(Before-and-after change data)
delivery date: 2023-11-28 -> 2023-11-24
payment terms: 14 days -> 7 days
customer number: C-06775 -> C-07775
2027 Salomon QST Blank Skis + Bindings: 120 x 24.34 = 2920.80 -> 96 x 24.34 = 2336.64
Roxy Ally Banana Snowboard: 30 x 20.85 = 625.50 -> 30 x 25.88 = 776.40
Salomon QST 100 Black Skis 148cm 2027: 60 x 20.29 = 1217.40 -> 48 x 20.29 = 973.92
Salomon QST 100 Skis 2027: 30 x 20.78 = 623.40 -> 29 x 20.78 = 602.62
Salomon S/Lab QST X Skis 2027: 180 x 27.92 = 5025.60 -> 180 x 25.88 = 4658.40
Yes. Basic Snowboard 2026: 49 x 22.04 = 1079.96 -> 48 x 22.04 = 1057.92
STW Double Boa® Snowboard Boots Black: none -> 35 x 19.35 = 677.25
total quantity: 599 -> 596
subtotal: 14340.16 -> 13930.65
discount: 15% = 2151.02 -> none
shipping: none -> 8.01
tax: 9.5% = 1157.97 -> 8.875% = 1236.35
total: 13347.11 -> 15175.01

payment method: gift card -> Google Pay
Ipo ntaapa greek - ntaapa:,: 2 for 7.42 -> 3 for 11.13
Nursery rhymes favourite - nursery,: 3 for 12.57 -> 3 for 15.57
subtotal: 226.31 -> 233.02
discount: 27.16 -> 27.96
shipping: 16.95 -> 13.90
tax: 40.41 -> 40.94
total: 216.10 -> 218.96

Exercise:
Show the data once more, exactly as it was written.

Reply:
delivery date: 2023-11-28 -> 2023-11-24
payment terms: 14 days -> 7 days
customer number: C-06775 -> C-07775
2027 Salomon QST Blank Skis + Bindings: 120 x 24.34 = 2920.80 -> 96 x 24.34 = 2336.64
Roxy Ally Banana Snowboard: 30 x 20.85 = 625.50 -> 30 x 25.88 = 776.40
Salomon QST 100 Black Skis 148cm 2027: 60 x 20.29 = 1217.40 -> 48 x 20.29 = 973.92
Salomon QST 100 Skis 2027: 30 x 20.78 = 623.40 -> 29 x 20.78 = 602.62
Salomon S/Lab QST X Skis 2027: 180 x 27.92 = 5025.60 -> 180 x 25.88 = 4658.40
Yes. Basic Snowboard 2026: 49 x 22.04 = 1079.96 -> 48 x 22.04 = 1057.92
STW Double Boa® Snowboard Boots Black: none -> 35 x 19.35 = 677.25
total quantity: 599 -> 596
subtotal: 14340.16 -> 13930.65
discount: 15% = 2151.02 -> none
shipping: none -> 8.01
tax: 9.5% = 1157.97 -> 8.875% = 1236.35
total: 13347.11 -> 15175.01

payment method: gift card -> Google Pay
Ipo ntaapa greek - ntaapa:,: 2 for 7.42 -> 3 for 11.13
Nursery rhymes favourite - nursery,: 3 for 12.57 -> 3 for 15.57
subtotal: 226.31 -> 233.02
discount: 27.16 -> 27.96
shipping: 16.95 -> 13.90
tax: 40.41 -> 40.94
total: 216.10 -> 218.96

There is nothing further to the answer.